Assuming you already have the required compiler and libraries on the netbooks but cannot afford the overhead of installing the whole Qt SDK just to use qmake there are two options :

switch to another build system (e.g. CMake (http://www.cmake.org)) which can be installed standalone, contrary to qmake
copy the qmake binary (same remark about libs but I think qmake doesn't have too many dependencies) and the content of /usr/share/qt/mkspecs (or wherever the mkspecs are stored on your desktop) to the netbooks

lgb3
20th October 2011, 21:57
Moving executables around between different Linux distributions is notoriously difficult.

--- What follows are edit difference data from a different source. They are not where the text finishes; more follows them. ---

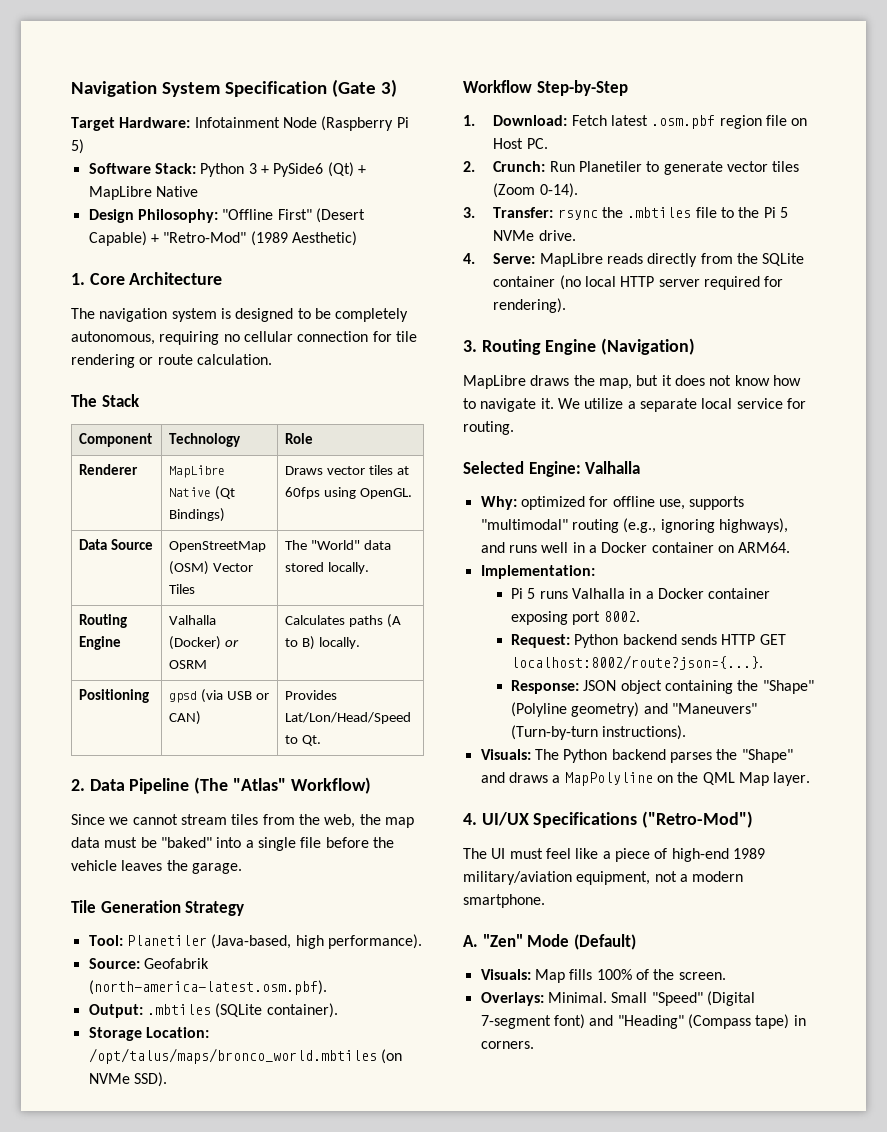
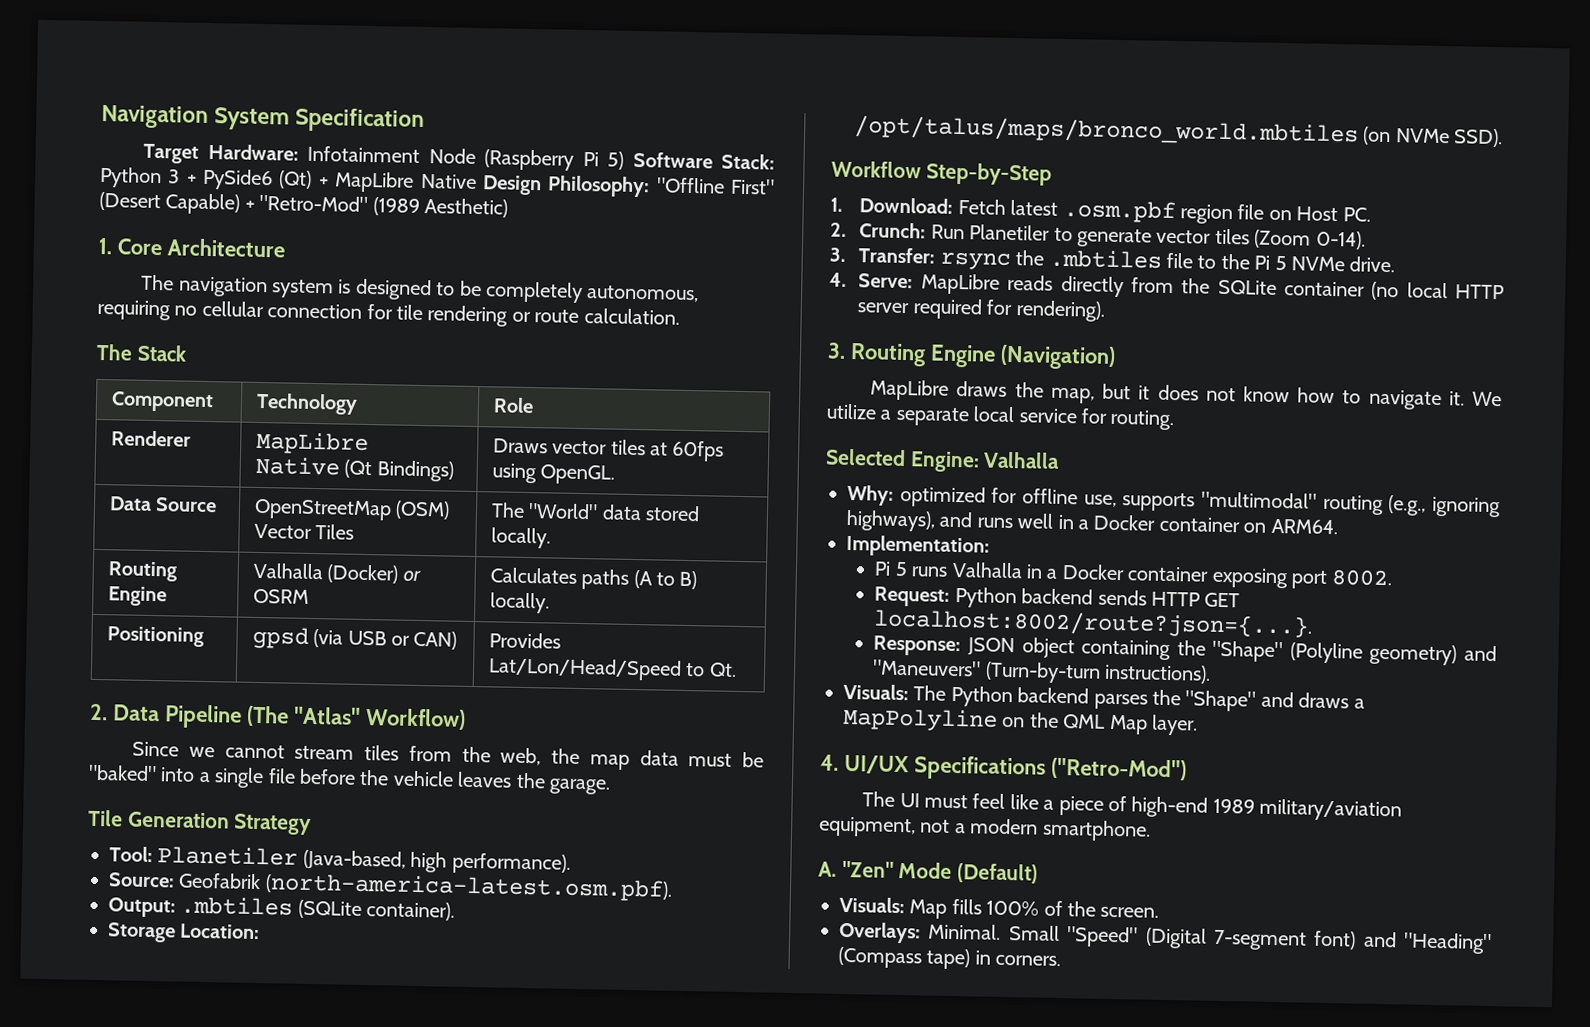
- Navigation System Specification (Gate 3)
+ Navigation System Specification
- Target Hardware: Infotainment Node (Raspberry Pi 5)
- Software Stack: Python 3 + PySide6 (Qt) + MapLibre Native
- Design Philosophy: "Offline First" (Desert Capable) + "Retro-Mod" (1989 Aesthetic)
+ Target Hardware: Infotainment Node (Raspberry Pi 5) Software Stack: Python 3 + PySide6 (Qt) + MapLibre Native Design Philosophy: "Offline First" (Desert Capable) + "Retro-Mod" (1989 Aesthetic)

If you want to make sure a binary built on your desktop will work on the netbooks you have to either ensure that all the libraries you use are present on the netbooks in a version compatible to that you link against on your desktop. As this is unlikely to be the case, you should either copy ship these libraries along the executable or use static linking.

Assuming you already have the required compiler and libraries on the netbooks but cannot afford the overhead of installing the whole Qt SDK just to use qmake there are two options :

switch to another build system (e.g. CMake (http://www.cmake.org)) which can be installed standalone, contrary to qmake
copy the qmake binary (same remark about libs but I think qmake doesn't have too many dependencies) and the content of /usr/share/qt/mkspecs (or wherever the mkspecs are stored on your desktop) to the netbooks


Thank you very much for your answer.
I moved to cmake. But, can Qt generate a CMakeLists instead of a qmake .pro ? This way I wouldn't even have to bother to write the CMakeLists myself.

ChrisW67
21st October 2011, 00:05
No. You have to write and maintain the CMakeLists.txt file. Detecting if a CMakeLists.txt file changes and offering to rerun CMake for you is about the limit of the support.